> [PROBLEM STATEMENT] Return exactly the lines of the records below, starting at the line that contains "Suspension moderne blanche, Delana: 15" and ending at the line that contains "total: 15742.90 -> 17378.20", with both of those lines kept.

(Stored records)
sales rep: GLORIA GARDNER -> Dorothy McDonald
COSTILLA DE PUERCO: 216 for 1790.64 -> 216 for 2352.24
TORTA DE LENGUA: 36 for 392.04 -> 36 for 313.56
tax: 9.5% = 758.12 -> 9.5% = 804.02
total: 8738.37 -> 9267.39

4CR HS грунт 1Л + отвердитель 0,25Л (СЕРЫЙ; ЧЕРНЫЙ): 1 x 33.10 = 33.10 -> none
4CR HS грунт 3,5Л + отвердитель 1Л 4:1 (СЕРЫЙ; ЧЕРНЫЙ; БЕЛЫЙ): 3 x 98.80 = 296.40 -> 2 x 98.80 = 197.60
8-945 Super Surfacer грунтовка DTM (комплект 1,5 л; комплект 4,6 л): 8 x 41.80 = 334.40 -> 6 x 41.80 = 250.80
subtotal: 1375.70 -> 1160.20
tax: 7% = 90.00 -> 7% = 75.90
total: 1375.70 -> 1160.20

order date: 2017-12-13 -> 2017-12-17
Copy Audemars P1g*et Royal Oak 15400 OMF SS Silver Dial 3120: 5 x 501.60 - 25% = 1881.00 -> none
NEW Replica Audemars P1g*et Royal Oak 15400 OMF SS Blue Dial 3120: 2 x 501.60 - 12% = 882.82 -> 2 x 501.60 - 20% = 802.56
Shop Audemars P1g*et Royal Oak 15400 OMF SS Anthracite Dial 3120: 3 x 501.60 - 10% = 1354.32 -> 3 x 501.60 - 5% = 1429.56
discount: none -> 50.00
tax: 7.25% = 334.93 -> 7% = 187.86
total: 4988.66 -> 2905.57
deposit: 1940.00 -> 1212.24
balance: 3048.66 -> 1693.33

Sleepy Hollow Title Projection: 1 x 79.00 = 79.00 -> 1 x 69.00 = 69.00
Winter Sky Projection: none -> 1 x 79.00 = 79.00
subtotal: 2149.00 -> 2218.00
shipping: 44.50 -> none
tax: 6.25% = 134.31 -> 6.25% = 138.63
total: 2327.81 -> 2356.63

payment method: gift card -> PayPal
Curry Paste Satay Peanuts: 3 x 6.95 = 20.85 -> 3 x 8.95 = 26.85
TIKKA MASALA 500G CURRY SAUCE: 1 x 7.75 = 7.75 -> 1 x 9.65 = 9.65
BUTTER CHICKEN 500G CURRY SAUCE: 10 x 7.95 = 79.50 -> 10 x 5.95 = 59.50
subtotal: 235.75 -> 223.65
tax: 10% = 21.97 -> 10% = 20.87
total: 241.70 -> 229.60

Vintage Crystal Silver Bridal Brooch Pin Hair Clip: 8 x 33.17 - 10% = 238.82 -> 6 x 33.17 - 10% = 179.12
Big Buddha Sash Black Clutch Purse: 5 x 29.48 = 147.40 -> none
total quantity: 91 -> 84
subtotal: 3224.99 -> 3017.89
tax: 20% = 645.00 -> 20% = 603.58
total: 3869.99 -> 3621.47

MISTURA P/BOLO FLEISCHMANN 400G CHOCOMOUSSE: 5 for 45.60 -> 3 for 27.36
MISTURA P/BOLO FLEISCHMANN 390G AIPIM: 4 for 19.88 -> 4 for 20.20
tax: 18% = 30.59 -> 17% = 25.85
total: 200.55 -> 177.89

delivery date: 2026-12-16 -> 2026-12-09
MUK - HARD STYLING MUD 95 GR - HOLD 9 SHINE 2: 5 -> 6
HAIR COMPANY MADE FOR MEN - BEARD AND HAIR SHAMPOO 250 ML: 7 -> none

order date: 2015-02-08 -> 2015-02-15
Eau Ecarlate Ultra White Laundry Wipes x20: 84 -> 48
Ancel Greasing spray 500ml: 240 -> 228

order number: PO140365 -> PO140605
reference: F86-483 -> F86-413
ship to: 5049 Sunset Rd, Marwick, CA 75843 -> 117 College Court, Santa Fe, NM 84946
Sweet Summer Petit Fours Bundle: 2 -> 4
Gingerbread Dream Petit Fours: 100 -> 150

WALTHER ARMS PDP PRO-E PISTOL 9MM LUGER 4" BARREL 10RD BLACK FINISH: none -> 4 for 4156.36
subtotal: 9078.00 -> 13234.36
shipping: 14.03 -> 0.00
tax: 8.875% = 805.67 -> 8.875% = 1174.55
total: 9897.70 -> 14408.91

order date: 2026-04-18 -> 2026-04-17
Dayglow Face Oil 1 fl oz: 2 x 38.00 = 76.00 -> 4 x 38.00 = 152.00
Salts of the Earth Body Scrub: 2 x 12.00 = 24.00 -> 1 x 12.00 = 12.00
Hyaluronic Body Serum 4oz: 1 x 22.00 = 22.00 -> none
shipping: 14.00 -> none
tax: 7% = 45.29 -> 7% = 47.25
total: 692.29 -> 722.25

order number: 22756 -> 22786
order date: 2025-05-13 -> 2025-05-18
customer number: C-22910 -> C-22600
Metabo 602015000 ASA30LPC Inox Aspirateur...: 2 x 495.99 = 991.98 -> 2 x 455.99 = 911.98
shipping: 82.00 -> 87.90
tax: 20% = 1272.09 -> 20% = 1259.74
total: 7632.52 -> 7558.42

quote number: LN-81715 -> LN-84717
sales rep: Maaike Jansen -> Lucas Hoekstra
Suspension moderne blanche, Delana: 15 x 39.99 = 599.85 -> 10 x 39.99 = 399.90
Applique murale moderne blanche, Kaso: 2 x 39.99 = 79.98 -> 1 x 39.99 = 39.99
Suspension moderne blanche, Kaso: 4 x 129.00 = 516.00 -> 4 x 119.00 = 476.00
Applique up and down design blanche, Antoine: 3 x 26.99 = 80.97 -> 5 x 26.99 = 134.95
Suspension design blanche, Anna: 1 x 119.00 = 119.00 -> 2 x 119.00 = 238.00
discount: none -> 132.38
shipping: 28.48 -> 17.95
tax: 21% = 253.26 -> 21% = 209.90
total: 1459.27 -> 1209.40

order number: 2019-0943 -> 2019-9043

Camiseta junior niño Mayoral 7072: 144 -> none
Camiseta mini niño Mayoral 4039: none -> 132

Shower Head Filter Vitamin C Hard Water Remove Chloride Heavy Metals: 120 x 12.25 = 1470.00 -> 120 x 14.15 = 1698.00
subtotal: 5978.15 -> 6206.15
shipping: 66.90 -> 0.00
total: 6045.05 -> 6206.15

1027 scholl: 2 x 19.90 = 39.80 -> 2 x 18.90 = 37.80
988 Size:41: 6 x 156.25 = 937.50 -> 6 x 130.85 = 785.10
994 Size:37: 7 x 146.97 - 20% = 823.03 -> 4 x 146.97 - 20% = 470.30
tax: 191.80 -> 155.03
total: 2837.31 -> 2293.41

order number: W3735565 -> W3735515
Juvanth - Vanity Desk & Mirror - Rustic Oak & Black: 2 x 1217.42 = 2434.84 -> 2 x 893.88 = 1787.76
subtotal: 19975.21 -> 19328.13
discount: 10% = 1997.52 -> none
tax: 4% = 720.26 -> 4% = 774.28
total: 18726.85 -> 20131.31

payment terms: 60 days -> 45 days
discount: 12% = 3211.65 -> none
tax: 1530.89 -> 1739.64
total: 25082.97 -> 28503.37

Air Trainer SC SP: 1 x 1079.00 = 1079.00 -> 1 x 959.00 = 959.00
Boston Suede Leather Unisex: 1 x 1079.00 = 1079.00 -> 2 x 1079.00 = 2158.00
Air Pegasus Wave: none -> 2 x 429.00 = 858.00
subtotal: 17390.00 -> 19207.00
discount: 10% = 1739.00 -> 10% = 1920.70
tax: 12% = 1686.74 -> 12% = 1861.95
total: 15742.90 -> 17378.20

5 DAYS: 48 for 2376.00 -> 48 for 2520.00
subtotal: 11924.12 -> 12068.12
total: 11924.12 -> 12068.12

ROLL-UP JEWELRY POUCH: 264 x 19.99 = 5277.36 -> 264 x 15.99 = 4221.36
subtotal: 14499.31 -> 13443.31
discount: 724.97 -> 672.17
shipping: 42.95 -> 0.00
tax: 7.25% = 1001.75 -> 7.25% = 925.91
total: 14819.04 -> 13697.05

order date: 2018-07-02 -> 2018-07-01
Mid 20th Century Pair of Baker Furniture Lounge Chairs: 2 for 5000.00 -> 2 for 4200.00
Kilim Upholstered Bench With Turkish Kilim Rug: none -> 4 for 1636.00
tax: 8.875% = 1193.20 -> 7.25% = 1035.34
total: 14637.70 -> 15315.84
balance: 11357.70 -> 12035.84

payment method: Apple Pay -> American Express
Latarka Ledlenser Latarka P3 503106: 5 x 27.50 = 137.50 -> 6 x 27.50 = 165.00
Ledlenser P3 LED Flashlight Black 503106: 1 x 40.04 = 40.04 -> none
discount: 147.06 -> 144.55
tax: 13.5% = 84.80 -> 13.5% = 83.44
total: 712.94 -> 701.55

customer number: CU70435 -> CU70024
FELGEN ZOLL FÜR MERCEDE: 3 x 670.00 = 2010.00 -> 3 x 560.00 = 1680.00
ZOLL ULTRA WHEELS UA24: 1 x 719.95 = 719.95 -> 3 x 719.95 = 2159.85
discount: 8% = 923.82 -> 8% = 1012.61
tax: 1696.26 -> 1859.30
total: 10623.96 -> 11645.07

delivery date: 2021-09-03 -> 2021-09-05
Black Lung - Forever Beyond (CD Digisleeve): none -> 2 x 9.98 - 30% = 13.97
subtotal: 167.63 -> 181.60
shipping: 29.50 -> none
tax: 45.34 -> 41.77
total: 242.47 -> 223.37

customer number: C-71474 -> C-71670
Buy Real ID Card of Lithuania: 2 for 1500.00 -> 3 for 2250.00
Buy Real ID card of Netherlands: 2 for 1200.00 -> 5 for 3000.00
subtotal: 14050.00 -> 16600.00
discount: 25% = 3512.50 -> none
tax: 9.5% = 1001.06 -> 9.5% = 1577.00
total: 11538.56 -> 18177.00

> [RESPONSE BOX]
Suspension moderne blanche, Delana: 15 x 39.99 = 599.85 -> 10 x 39.99 = 399.90
Applique murale moderne blanche, Kaso: 2 x 39.99 = 79.98 -> 1 x 39.99 = 39.99
Suspension moderne blanche, Kaso: 4 x 129.00 = 516.00 -> 4 x 119.00 = 476.00
Applique up and down design blanche, Antoine: 3 x 26.99 = 80.97 -> 5 x 26.99 = 134.95
Suspension design blanche, Anna: 1 x 119.00 = 119.00 -> 2 x 119.00 = 238.00
discount: none -> 132.38
shipping: 28.48 -> 17.95
tax: 21% = 253.26 -> 21% = 209.90
total: 1459.27 -> 1209.40

order number: 2019-0943 -> 2019-9043

Camiseta junior niño Mayoral 7072: 144 -> none
Camiseta mini niño Mayoral 4039: none -> 132

Shower Head Filter Vitamin C Hard Water Remove Chloride Heavy Metals: 120 x 12.25 = 1470.00 -> 120 x 14.15 = 1698.00
subtotal: 5978.15 -> 6206.15
shipping: 66.90 -> 0.00
total: 6045.05 -> 6206.15

1027 scholl: 2 x 19.90 = 39.80 -> 2 x 18.90 = 37.80
988 Size:41: 6 x 156.25 = 937.50 -> 6 x 130.85 = 785.10
994 Size:37: 7 x 146.97 - 20% = 823.03 -> 4 x 146.97 - 20% = 470.30
tax: 191.80 -> 155.03
total: 2837.31 -> 2293.41

order number: W3735565 -> W3735515
Juvanth - Vanity Desk & Mirror - Rustic Oak & Black: 2 x 1217.42 = 2434.84 -> 2 x 893.88 = 1787.76
subtotal: 19975.21 -> 19328.13
discount: 10% = 1997.52 -> none
tax: 4% = 720.26 -> 4% = 774.28
total: 18726.85 -> 20131.31

payment terms: 60 days -> 45 days
discount: 12% = 3211.65 -> none
tax: 1530.89 -> 1739.64
total: 25082.97 -> 28503.37

Air Trainer SC SP: 1 x 1079.00 = 1079.00 -> 1 x 959.00 = 959.00
Boston Suede Leather Unisex: 1 x 1079.00 = 1079.00 -> 2 x 1079.00 = 2158.00
Air Pegasus Wave: none -> 2 x 429.00 = 858.00
subtotal: 17390.00 -> 19207.00
discount: 10% = 1739.00 -> 10% = 1920.70
tax: 12% = 1686.74 -> 12% = 1861.95
total: 15742.90 -> 17378.20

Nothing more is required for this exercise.